Vor Beginn der Münchner Sicherheitskonferenz hat CDU-Außenpolitiker Norbert Röttgen mehr europäische Verteidigungsfähigkeit und wirtschaftliche Wettbewerbsstärke gefordert. Zugleich räumte er Defizite bei der Umsetzung gemeinsamer europäischer Beschlüsse ein und mahnte, sich nicht mit bloßer Schadensbegrenzung zufriedenzugeben.
Forderung nach stärkerer europäischen Handlungsfähigkeit
CDU-Außenpolitiker Norbert Röttgen sieht Europa vor zentralen Herausforderungen in der Sicherheits- und Wirtschaftspolitik. „Die Analyse wird gemeinsam immer erstellt, und dann liefern wir zu wenig“, sagte Röttgen dem Portal Politico. Der Änderungsbedarf liege in zwei zentralen Bereichen. „Einmal eigene Verteidigungsfähigkeit. Zweitens wirtschaftliche Wettbewerbsfähigkeit“, sagte er. Deutschland bewege sich bei der Verteidigung, insgesamt liege Europa jedoch „immer noch viel zu stark zurück in beiden Bereichen“.
Mit Blick auf die Münchner Sicherheitskonferenz warnte Röttgen laut Politico davor, sich mit bloßer Schadensbegrenzung zufriedenzugeben. „Man muss mehr erwarten in diesen Zeiten, nicht nur Schadensvermeidung, sondern es ist auch realistisch, etwas Konstruktives zu erwarten“, sagte er. Es gehe sowohl um das Selbstverständnis der Europäer in der transatlantischen Allianz als auch um ein neues gemeinsames Verständnis mit den USA.

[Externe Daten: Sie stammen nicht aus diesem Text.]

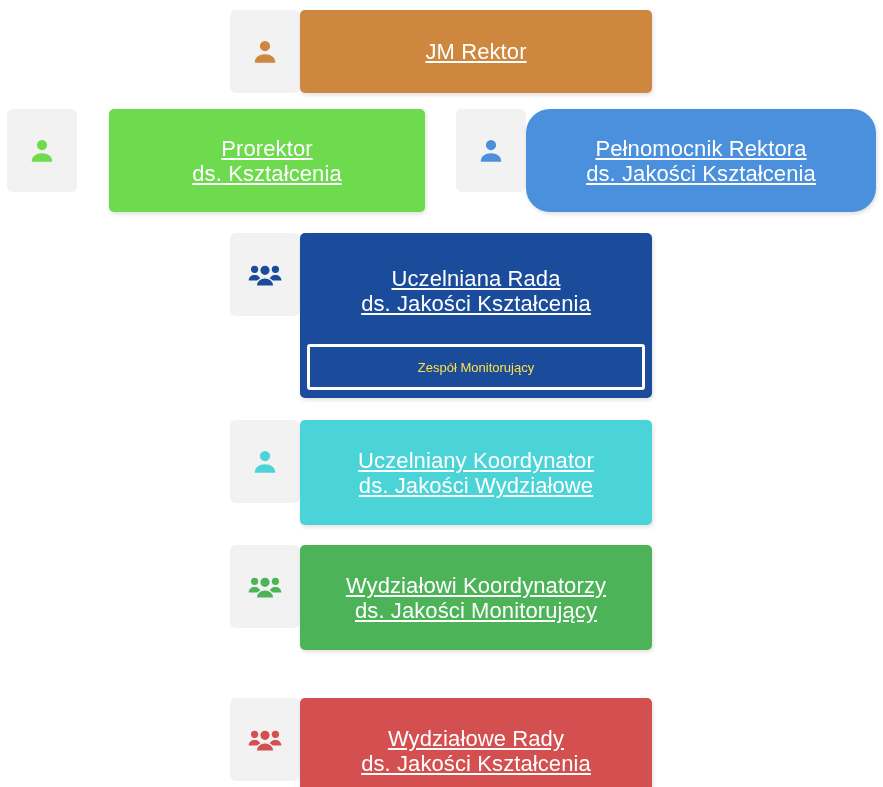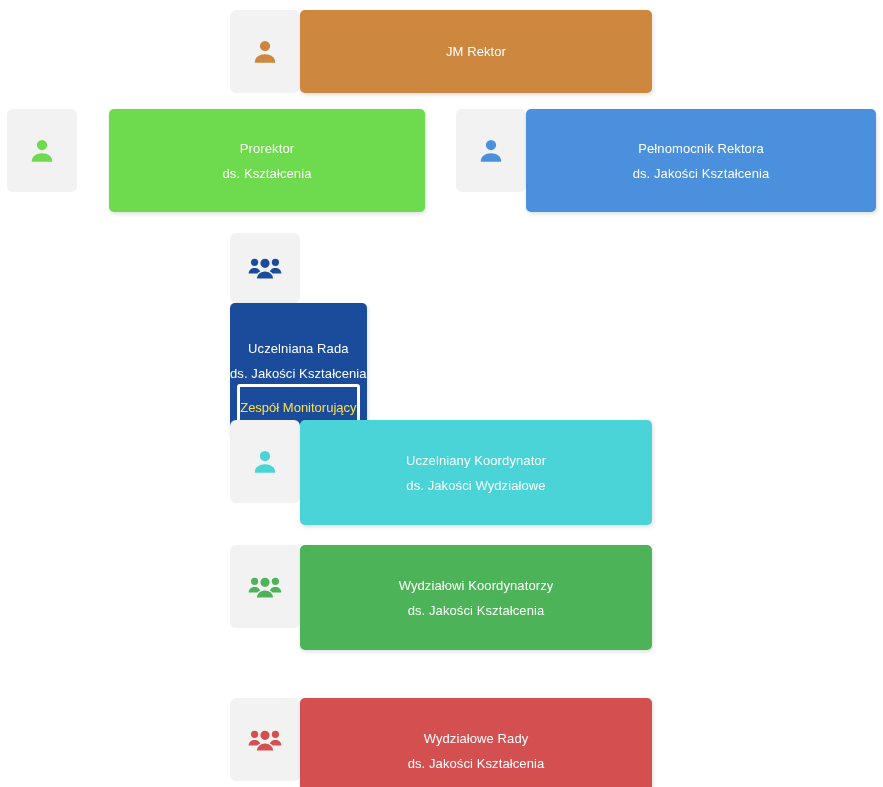--- a/index.html
+++ b/index.html
@@ -46,26 +46,27 @@
     display: flex;
     flex-direction: column;
     align-items: center;
     justify-content: center;
     color: #ffffff;
     box-shadow: 1px 2px 4px rgba(0,0,0,0.13);
     position: relative;
   }
 
   .node-label {
-    font-size: 13px;
+    font-size: 22px;
     line-height: 25px;
     text-align: center;
     white-space: pre-line;
     font-weight: 400;
     letter-spacing: 0.1px;
+    text-decoration: underline;
   }
 
   
   .sub-box {
     border: 3px solid #ffffff;
     border-radius: 3px;
     box-sizing: border-box;
     display: flex;
     align-items: center;
     justify-content: center;
@@ -116,27 +117,27 @@
 
   <div class="node" style="left:456px; top:109px; width:420px; height:103px;">
     <div class="icon-tile" style="height:83px;">
       <span>
         <svg width="30" height="30" viewBox="0 0 24 24" aria-hidden="true">
           <circle cx="12" cy="7.2" r="4.1" fill="#4a90dc"></circle>
           <path d="M3.8 20.5c0-4.3 3.7-6.7 8.2-6.7s8.2 2.4 8.2 6.7z" fill="#4a90dc"></path>
         </svg>
       </span>
     </div>
-    <div class="node-body" style="height:103px; background:#4a90dc;">
+    <div class="node-body" style="height:103px; background:#4a90dc;border-radius:24px;">
       <div class="node-label">Pełnomocnik Rektora
 ds. Jakości Kształcenia</div>
     </div>
   </div>
 
-  <div class="node" style="left:230px; top:233px; width:422px; height:205px;flex-direction:column;">
+  <div class="node" style="left:230px; top:233px; width:422px; height:205px;">
     <div class="icon-tile" style="height:83px;">
       <span>
         <svg width="34" height="34" viewBox="0 0 32 24" aria-hidden="true">
           <circle cx="6.2" cy="6.6" r="3.4" fill="#1b4c9c"></circle>
           <path d="M0.6 17.2c0-3.4 2.6-5.2 5.6-5.2s5.6 1.8 5.6 5.2z" fill="#1b4c9c"></path>
           <circle cx="25.8" cy="6.6" r="3.4" fill="#1b4c9c"></circle>
           <path d="M20.2 17.2c0-3.4 2.6-5.2 5.6-5.2s5.6 1.8 5.6 5.2z" fill="#1b4c9c"></path>
           <circle cx="16" cy="7.6" r="5" fill="#1b4c9c" stroke="#f2f2f2" stroke-width="1.4"></circle>
           <path d="M7.6 22.6c0-5.1 4.1-7.9 8.4-7.9s8.4 2.8 8.4 7.9z" fill="#1b4c9c" stroke="#f2f2f2" stroke-width="1.4"></path>
         </svg>
@@ -174,21 +175,21 @@
           <path d="M0.6 17.2c0-3.4 2.6-5.2 5.6-5.2s5.6 1.8 5.6 5.2z" fill="#4db358"></path>
           <circle cx="25.8" cy="6.6" r="3.4" fill="#4db358"></circle>
           <path d="M20.2 17.2c0-3.4 2.6-5.2 5.6-5.2s5.6 1.8 5.6 5.2z" fill="#4db358"></path>
           <circle cx="16" cy="7.6" r="5" fill="#4db358" stroke="#f2f2f2" stroke-width="1.4"></circle>
           <path d="M7.6 22.6c0-5.1 4.1-7.9 8.4-7.9s8.4 2.8 8.4 7.9z" fill="#4db358" stroke="#f2f2f2" stroke-width="1.4"></path>
         </svg>
       </span>
     </div>
     <div class="node-body" style="height:105px; background:#4db358;">
       <div class="node-label">Wydziałowi Koordynatorzy
-ds. Jakości Kształcenia</div>
+ds. Jakości Monitorujący</div>
     </div>
   </div>
 
   <div class="node" style="left:230px; top:670px; width:422px; height:86px;margin-top:28px;">
     <div class="icon-tile" style="height:83px;">
       <span>
         <svg width="34" height="34" viewBox="0 0 32 24" aria-hidden="true">
           <circle cx="6.2" cy="6.6" r="3.4" fill="#d44f4f"></circle>
           <path d="M0.6 17.2c0-3.4 2.6-5.2 5.6-5.2s5.6 1.8 5.6 5.2z" fill="#d44f4f"></path>
           <circle cx="25.8" cy="6.6" r="3.4" fill="#d44f4f"></circle>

Erwartungen an die USA und US-Außenminister Rubio
Von US-Außenminister Marco Rubio erwartet Röttgen nach eigenen Worten keine offene Distanzierung von Präsident Donald Trump. „Der wichtigste Zuhörer sitzt nicht im Bayerischen Hof, sondern im Weißen Haus“, sagte er Politico zufolge. Rubio stehe „in einem Dauerwettkampf mit JD Vance um die Nachfolge von Trump“, Trump zu gefallen sei „das erste Gebot“.
Gemischte europapolitische Bilanz und Rolle von Dreierformaten
Europapolitisch zog Röttgen im Gespräch mit Politico eine gemischte Bilanz: Bei Grönland und der Bereitschaft, notfalls Gegenzölle zu verhängen, habe es Entschlossenheit gegeben. Misslungen sei hingegen die Nutzung eingefrorener russischer Vermögen. Insgesamt wachse das Bewusstsein in Europa, dass gehandelt werden müsse. „Aber es gibt auch noch viele Schwierigkeiten“, sagte Röttgen, nicht alle sähen die eigene Bedrohung durch Russlands Krieg gleichermaßen.

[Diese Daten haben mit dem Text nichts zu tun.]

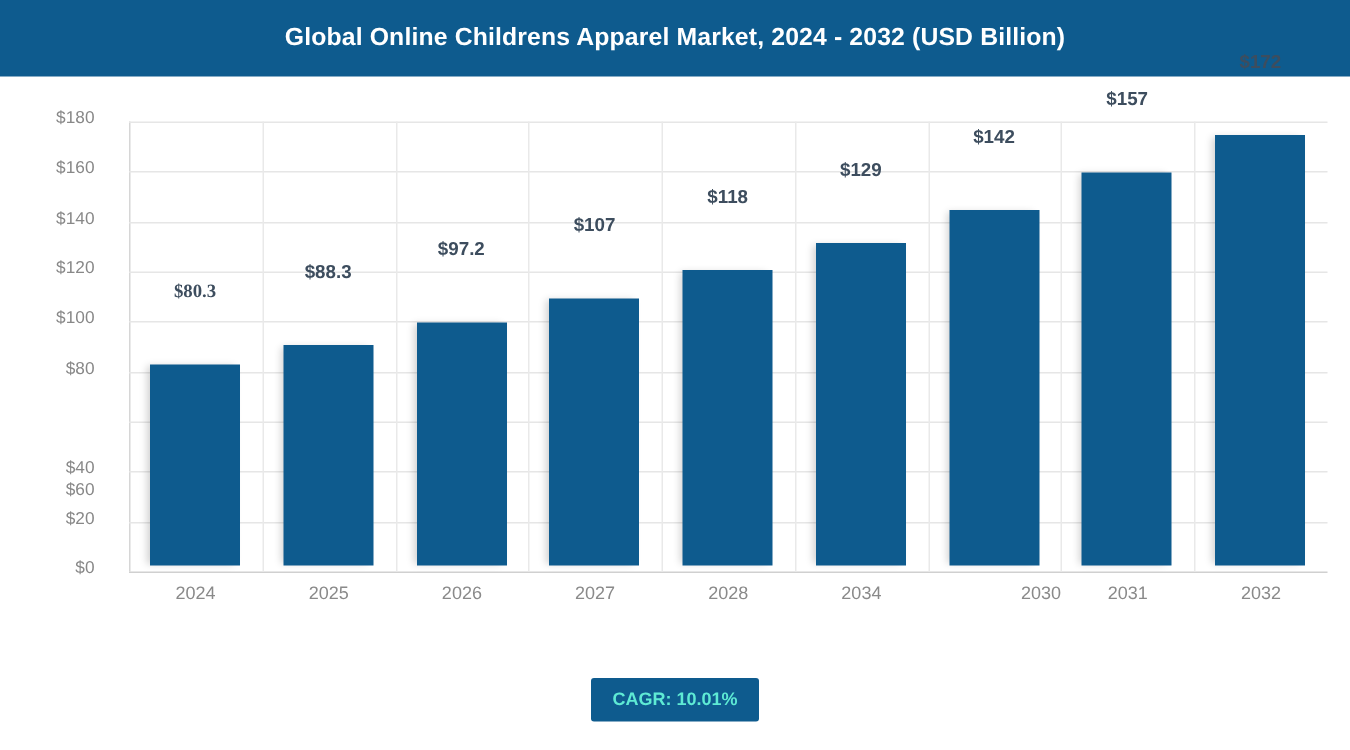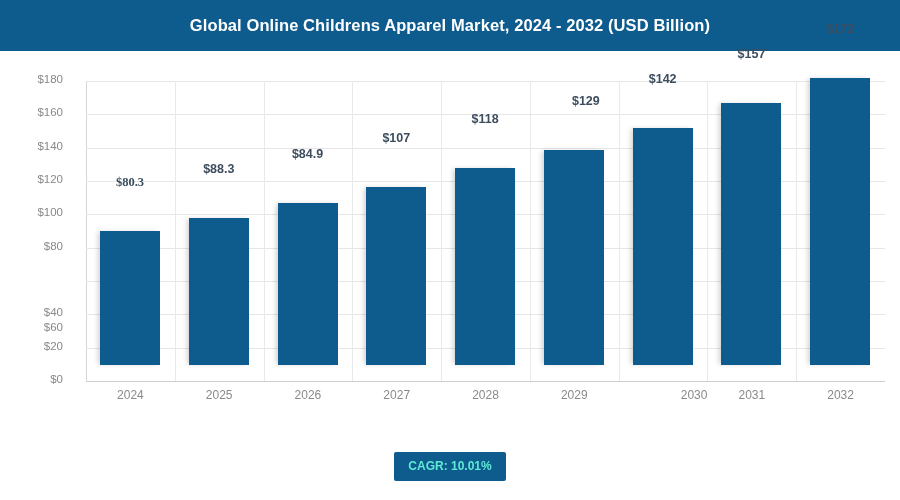--- a/index.html
+++ b/index.html
@@ -84,21 +84,21 @@
     width: 60px;
     text-align: right;
     color: #888888;
     font-size: 11.5px;
     white-space: nowrap;
   }
 
   
   .bar-group {
     position: absolute;
-    bottom: 16px;
+    bottom: 4px;
     height: 336px;
   }
   .bar {
     position: absolute;
     bottom: 0;
     left: 14px;
     width: 60px;
     background: #0e5b8e;
     box-shadow: -3px 0 5px -1px rgba(0,0,0,0.18);
   }
@@ -199,54 +199,54 @@
         <div class="bar-group" style="left: 0px; width: 88.7778px;">
           <div class="bar" style="height: 133.833px; background: rgb(14, 91, 142);"></div>
           <div class="bar-label" style="top: 146.167px; font-family: Liberation Serif, serif;">$80.3</div>
         </div>
         <div class="bar-group" style="left: 88.7778px; width: 88.7778px;">
           <div class="bar" style="height: 147.167px; background: rgb(14, 91, 142);"></div>
           <div class="bar-label" style="top: 132.833px;">$88.3</div>
         </div>
         <div class="bar-group" style="left: 177.556px; width: 88.7778px;">
           <div class="bar" style="height: 162px; background: rgb(14, 91, 142);"></div>
-          <div class="bar-label" style="top: 118px;">$84.9</div>
+          <div class="bar-label" style="top: 118px;">$97.2</div>
         </div>
         <div class="bar-group" style="left: 266.333px; width: 88.7778px;">
           <div class="bar" style="height: 178.333px; background: rgb(14, 91, 142);"></div>
           <div class="bar-label" style="top: 101.667px;">$107</div>
         </div>
         <div class="bar-group" style="left: 355.111px; width: 88.7778px;">
           <div class="bar" style="height: 196.667px; background: rgb(14, 91, 142);"></div>
           <div class="bar-label" style="top: 83.3333px;">$118</div>
         </div>
         <div class="bar-group" style="left: 443.889px; width: 88.7778px;">
           <div class="bar" style="height: 215px; background: rgb(14, 91, 142);"></div>
-          <div class="bar-label" style="top: 65px; padding-left: 12px;">$129</div>
+          <div class="bar-label" style="top: 65px;">$129</div>
         </div>
         <div class="bar-group" style="left: 532.667px; width: 88.7778px;">
           <div class="bar" style="height: 236.667px; background: rgb(14, 91, 142);"></div>
           <div class="bar-label" style="top: 43.3333px;">$142</div>
         </div>
         <div class="bar-group" style="left: 621.444px; width: 88.7778px;">
           <div class="bar" style="height: 261.667px; background: rgb(14, 91, 142);"></div>
           <div class="bar-label" style="top: 18.3333px;">$157</div>
         </div>
         <div class="bar-group" style="left: 710.222px; width: 88.7778px;">
           <div class="bar" style="height: 286.667px; background: rgb(14, 91, 142);"></div>
           <div class="bar-label" style="top: -6.66667px;">$172</div>
         </div>
       </div>
     <div id="xticks">
         <div class="xtick" style="left: 0px; width: 88.7778px;">2024</div>
         <div class="xtick" style="left: 88.7778px; width: 88.7778px;">2025</div>
         <div class="xtick" style="left: 177.556px; width: 88.7778px;">2026</div>
         <div class="xtick" style="left: 266.333px; width: 88.7778px;">2027</div>
         <div class="xtick" style="left: 355.111px; width: 88.7778px;">2028</div>
-        <div class="xtick" style="left: 443.889px; width: 88.7778px;">2029</div>
+        <div class="xtick" style="left: 443.889px; width: 88.7778px;">2034</div>
         <div class="xtick" style="left: 532.667px; width: 88.7778px; text-align: right;">2030</div>
         <div class="xtick" style="left: 621.444px; width: 88.7778px;">2031</div>
         <div class="xtick" style="left: 710.222px; width: 88.7778px;">2032</div>
       </div>
   </div>
 
   <div id="cagr-badge">CAGR: 10.01%</div>
 
 
 </div>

Mit Blick auf das geplante Treffen von Deutschland, Frankreich und Großbritannien wies Röttgen laut Politico die Vorstellung zurück, dass eine solche Dreierkonstellation die EU ersetzen könne. In einzelnen Bereichen brauche es aber „Pioniere, die vorangehen“, weil es an Einigkeit fehle.